The 400 hurdles is her favorite event, her baby, as Johnson likes to say.
“I like the fact that it is so technical,” Wilson said. “That you’re working through things in your mind while you’re racing. Like how many steps am I taking between hurdles and what leg will be my lead leg at each hurdle.”
While one could argue that Wilson’s performances in the 400 have outshone her performances in the 400 hurdles so far this year, Johnson said there is lots of room for improvement in the latter event.
“She just needs to be a little more sound going into and coming off a hurdle,” he said. “Being able to switch [her lead leg] and to be comfortable and learning to trust that more. It’s really just a rhythm thing and timing thing that we’ve got to work out.”
Her affinity for the 400 hurdles, and the fact that she was ranked fourth in the world in the event by Track & Field News last year, might lead some to assume that will be her focus when the USA Track and Field Outdoor Championships are held in Eugene, Oregon from July 6-9. But Johnson said nothing has been decided at this point, and there’s no one saying she can’t also run the 400.
While running both the 400 and 400 hurdles is technically doable at the USATF meet, running well in both events would be an extremely tall order, as an athlete such as Wilson would be required to run in six one-lap races during a period of a little more than 72 hours.

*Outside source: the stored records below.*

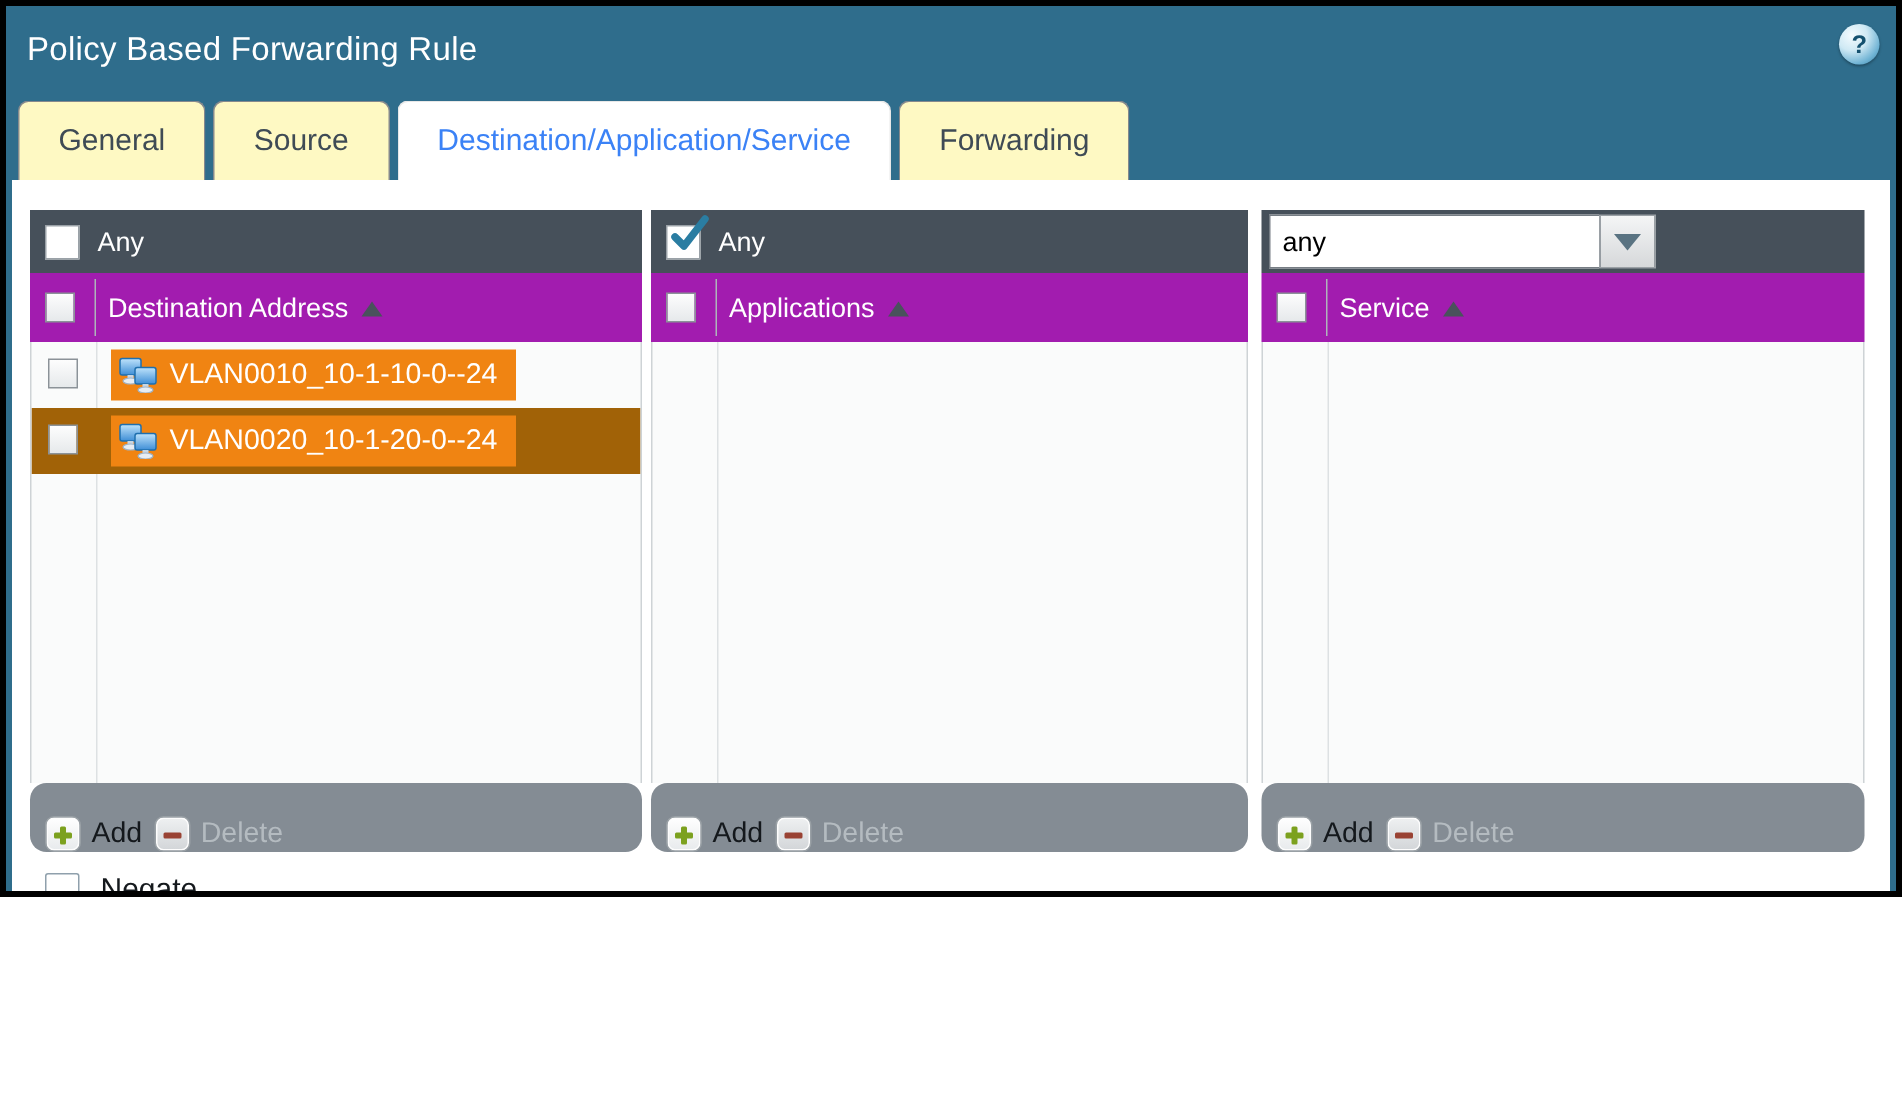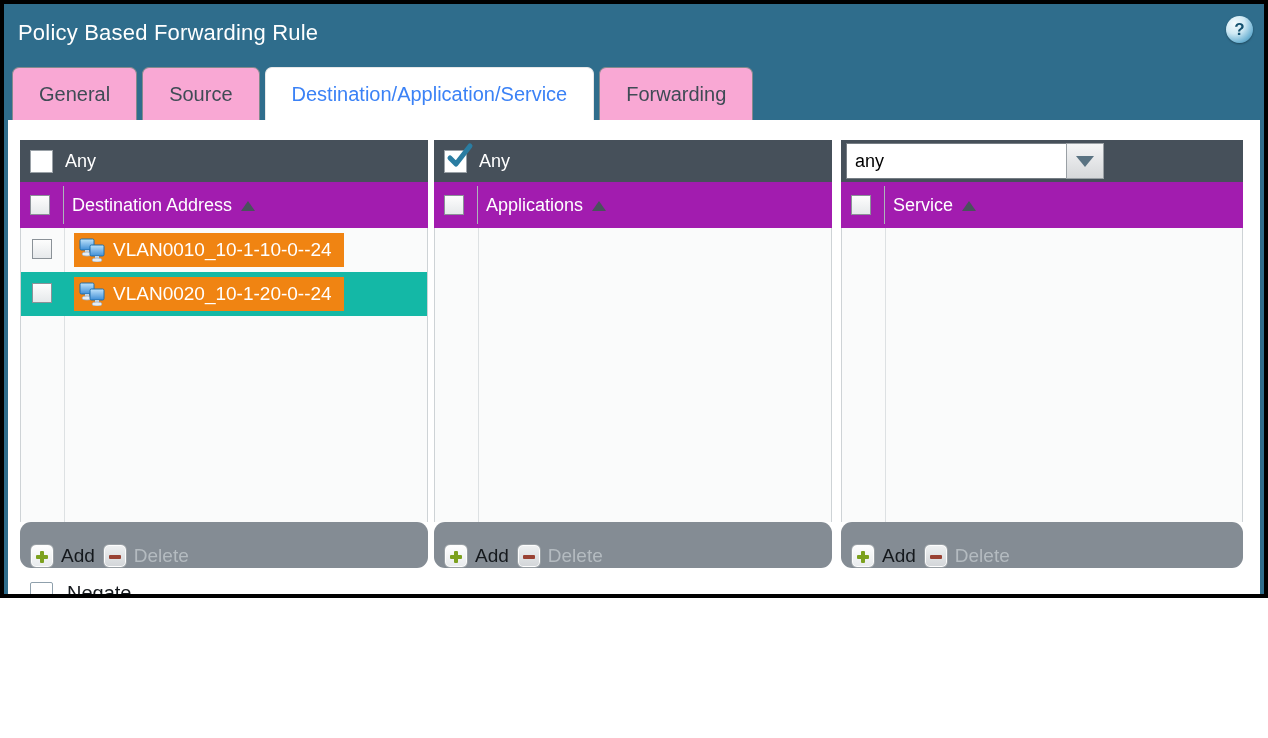--- a/index.html
+++ b/index.html
@@ -21,7 +21,7 @@
   .tabs { position:absolute; left:8px; top:63px; display:flex; gap:5px; height:53px; }
   .tab {
     height:53px; line-height:53px; padding:0 26px; font-size:20px; color:#3f4b55;
-    background:#f9a8d4; border:1px solid #85898d; border-bottom:none;
+    background:#fef9c3; border:1px solid #85898d; border-bottom:none;
     border-radius:7px 7px 0 0; cursor:pointer; white-space:nowrap;
   }
   .tab.active { background:#fff; color:#3b82f6; border-color:#e8e8e8; z-index:3; }

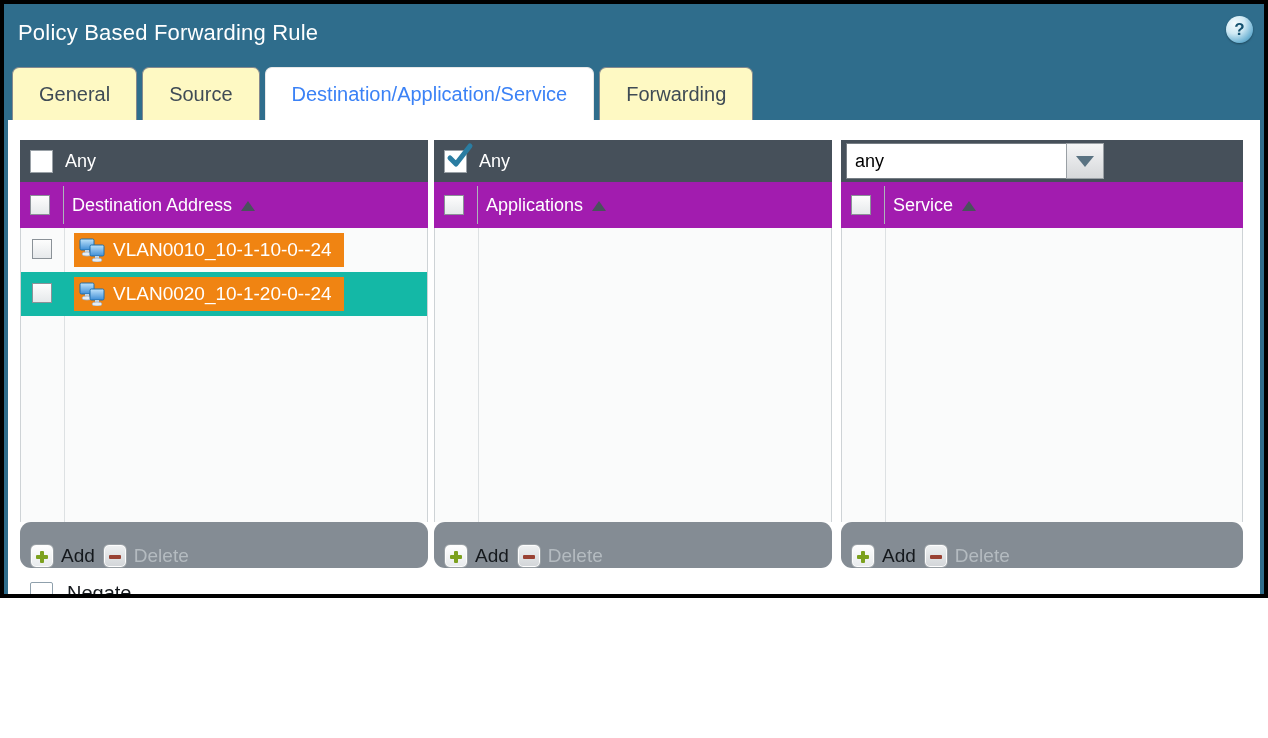--- a/index.html
+++ b/index.html
@@ -53,7 +53,7 @@
   }
   .list .vsep { position:absolute; left:43px; top:0; bottom:0; width:1px; background:#dde1e3; }
   .row { height:44px; position:relative; }
-  .row.alt { background:#14b8a6; }
+  .row.alt { background:#a16207; }
   .row .cb { position:absolute; left:11px; top:11px; }
   .addr-chip {
     position:absolute; left:53px; top:5px; height:34px;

The third day of the four-day meet, which will determine the U.S. team for the World Championships in Budapest, Hungary from August 19-27, would be particularly challenging. The final of the women’s 400 is scheduled to be run at 6:19 p.m., Pacific time, that day, with the semifinals of the 400 hurdles scheduled to start at 6:34.
Based on Wilson’s performances this year, Johnson is frequently asked how much faster does he think she can run by the end of the season? Not surprisingly, he refrains from naming specific marks as he does not want to put added pressure on her.
“I have some times in mind that I think she can achieve, but I don’t want her chasing times,” he said. “Let’s chase execution and the times will take care of themselves.”